>>>>>

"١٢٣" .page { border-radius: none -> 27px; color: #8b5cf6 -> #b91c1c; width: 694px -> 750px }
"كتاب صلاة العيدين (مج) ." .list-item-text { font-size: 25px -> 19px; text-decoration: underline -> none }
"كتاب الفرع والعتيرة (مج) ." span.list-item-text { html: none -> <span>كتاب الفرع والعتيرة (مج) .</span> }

<<<<<
>>>>>

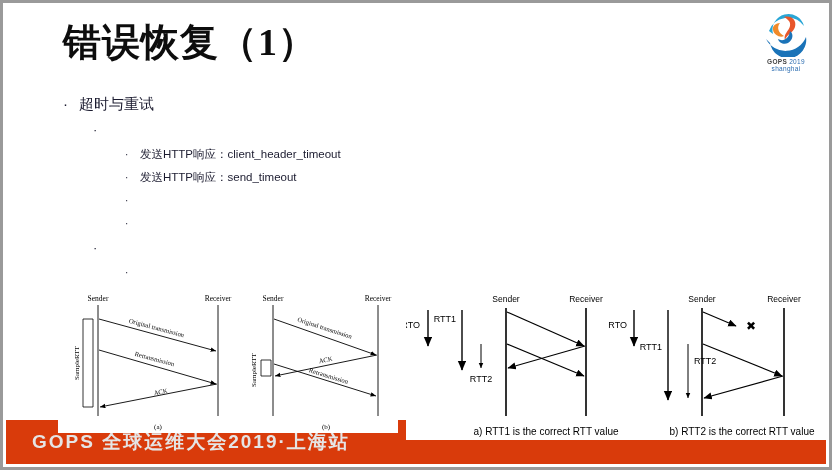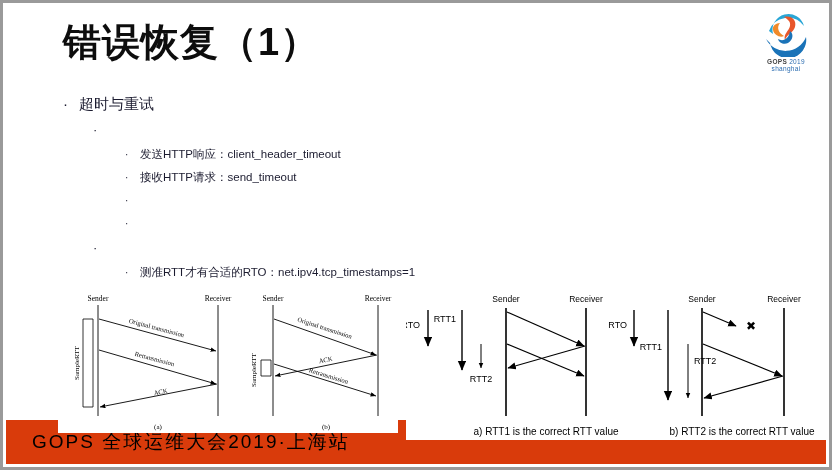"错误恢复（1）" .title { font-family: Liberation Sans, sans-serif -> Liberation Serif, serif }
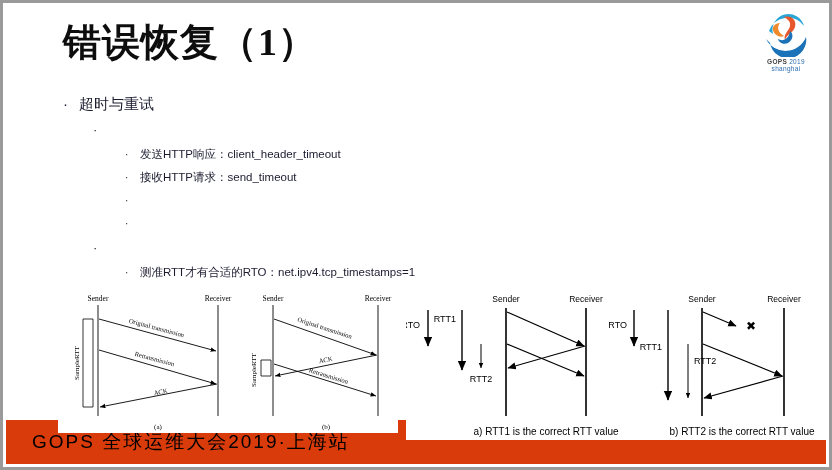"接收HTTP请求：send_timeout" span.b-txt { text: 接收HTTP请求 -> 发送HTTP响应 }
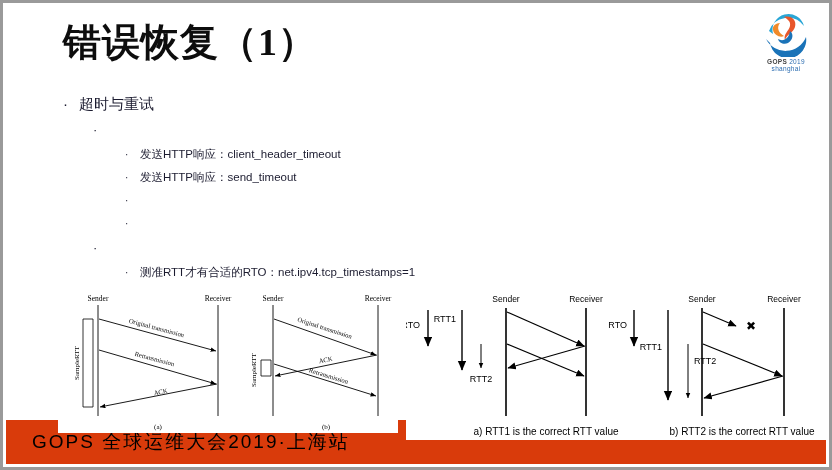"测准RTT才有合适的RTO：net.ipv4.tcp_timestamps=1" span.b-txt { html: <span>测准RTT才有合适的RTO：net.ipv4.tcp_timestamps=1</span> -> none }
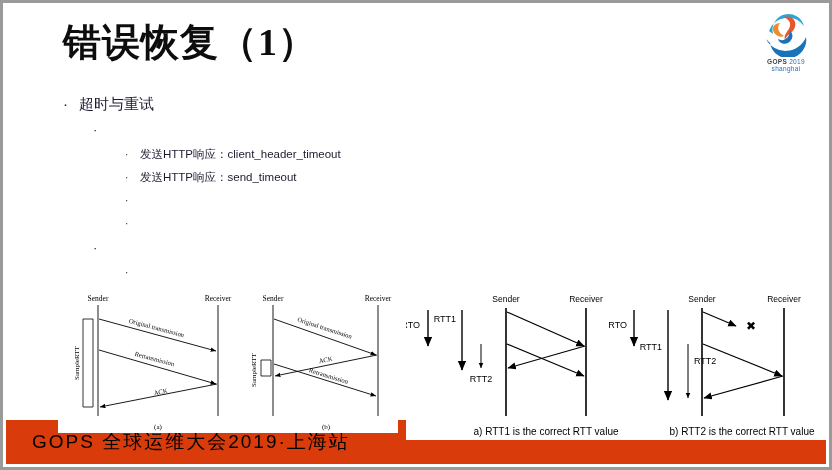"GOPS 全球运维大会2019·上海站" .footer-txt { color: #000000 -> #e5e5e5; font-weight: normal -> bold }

<<<<<

Task to complete:
Pictures excluded, give again exactly and only the lines of the material above from the line with "Liberation Sans, sans-serif" through the line with "color: #000000 ->".

Task answer:
"错误恢复（1）" .title { font-family: Liberation Sans, sans-serif -> Liberation Serif, serif }
"接收HTTP请求：send_timeout" span.b-txt { text: 接收HTTP请求 -> 发送HTTP响应 }
"测准RTT才有合适的RTO：net.ipv4.tcp_timestamps=1" span.b-txt { html: <span>测准RTT才有合适的RTO：net.ipv4.tcp_timestamps=1</span> -> none }
"GOPS 全球运维大会2019·上海站" .footer-txt { color: #000000 -> #e5e5e5; font-weight: normal -> bold }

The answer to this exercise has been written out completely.